• [Directions for this task]:
Take the data below and extract the lines from the one with "top: 21px ->" to the one with "text: Allow on", inclusive, exactly as written.

• [Provided records]:
-------------------------

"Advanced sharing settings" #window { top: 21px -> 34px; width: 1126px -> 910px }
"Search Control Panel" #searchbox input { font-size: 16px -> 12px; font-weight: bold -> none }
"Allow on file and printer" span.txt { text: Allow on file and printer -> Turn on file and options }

-------------------------

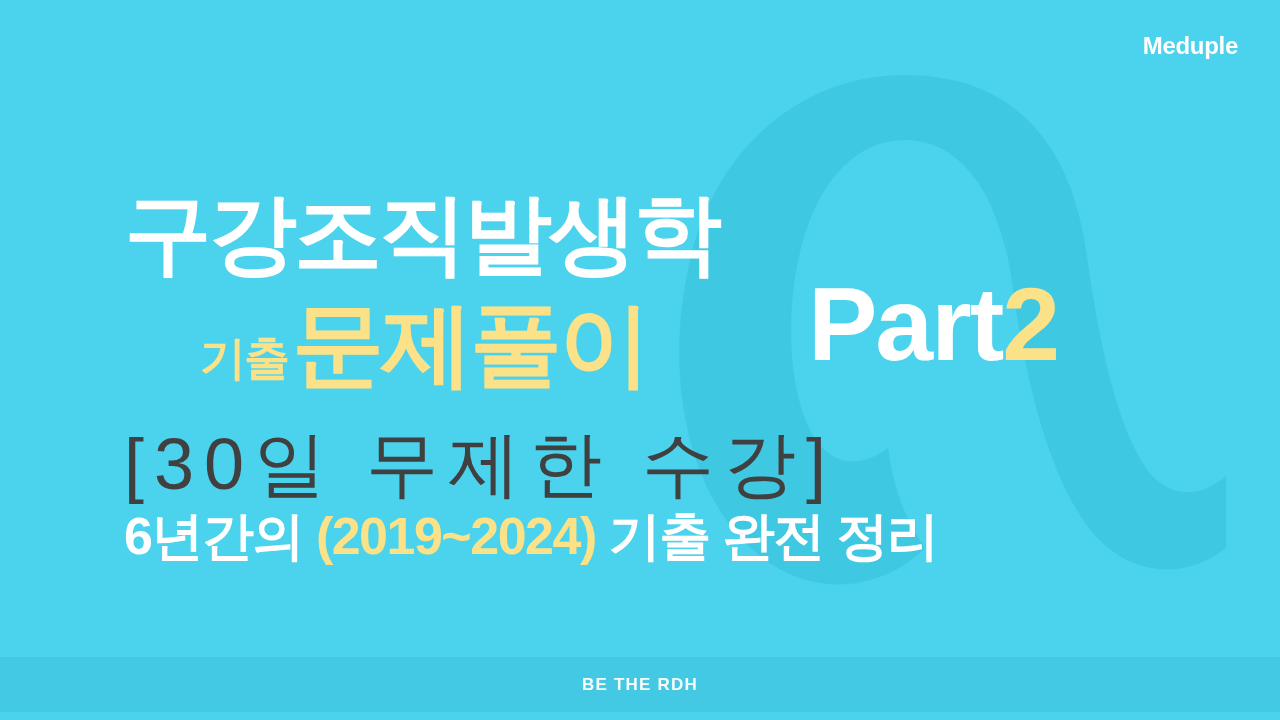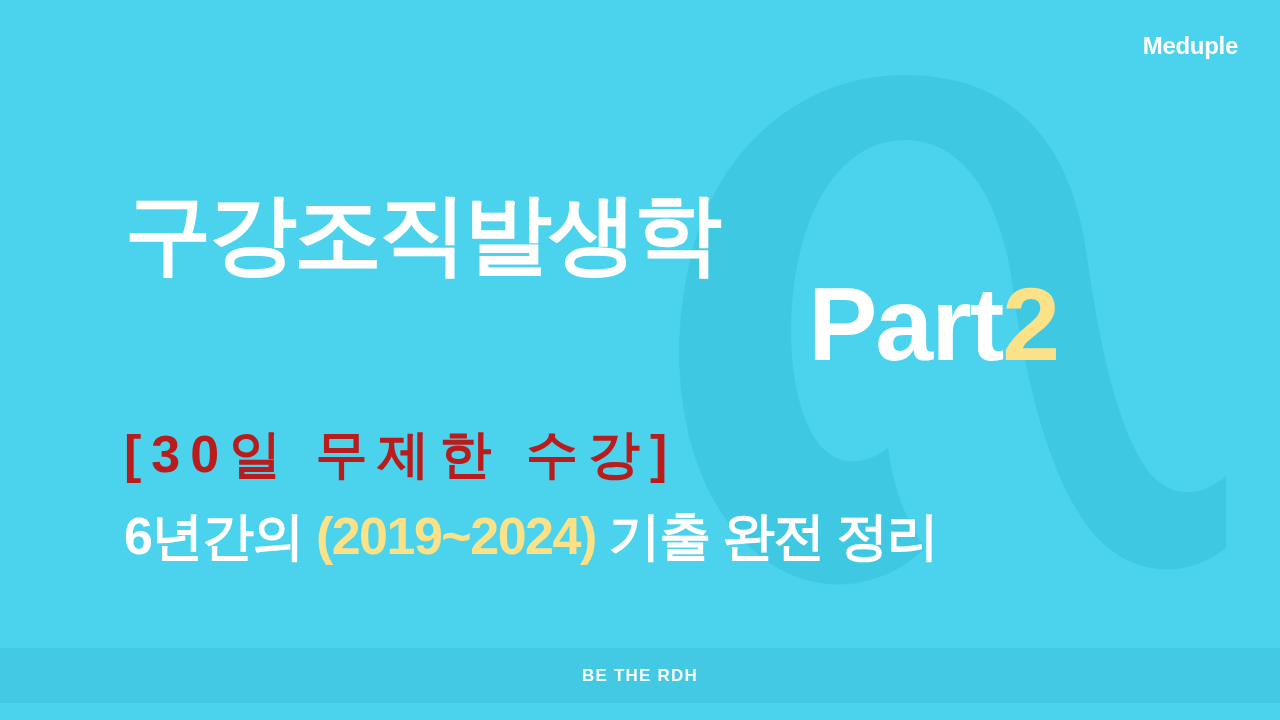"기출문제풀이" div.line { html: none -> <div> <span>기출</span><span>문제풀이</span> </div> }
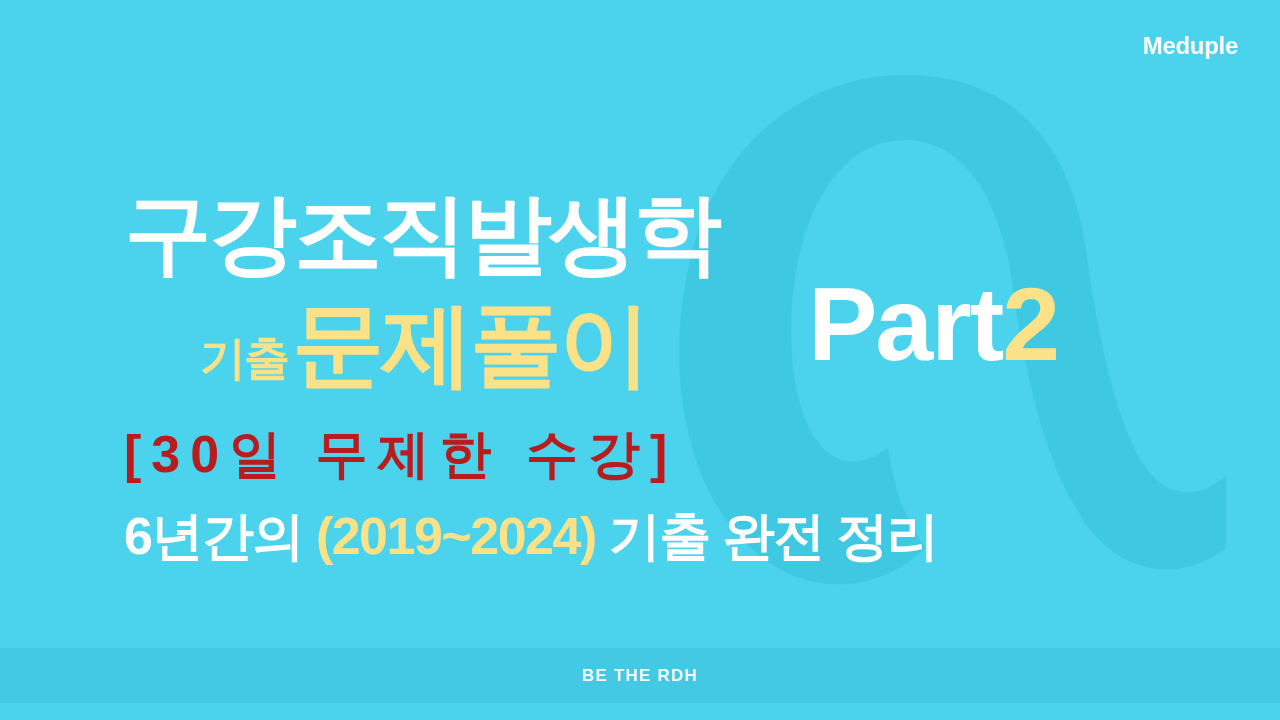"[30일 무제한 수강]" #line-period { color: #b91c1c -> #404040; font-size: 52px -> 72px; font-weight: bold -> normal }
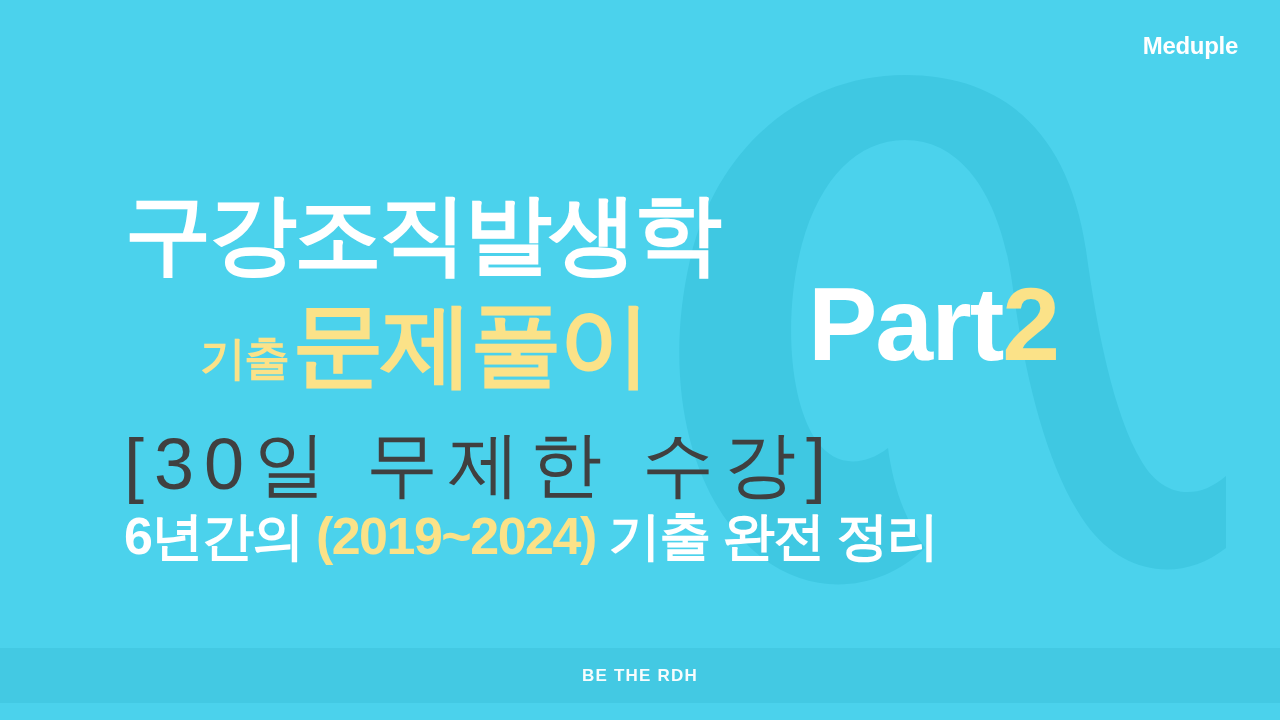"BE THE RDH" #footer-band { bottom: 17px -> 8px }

-------------------------

• [Answer section]:
"Advanced sharing settings" #window { top: 21px -> 34px; width: 1126px -> 910px }
"Search Control Panel" #searchbox input { font-size: 16px -> 12px; font-weight: bold -> none }
"Allow on file and printer" span.txt { text: Allow on file and printer -> Turn on file and options }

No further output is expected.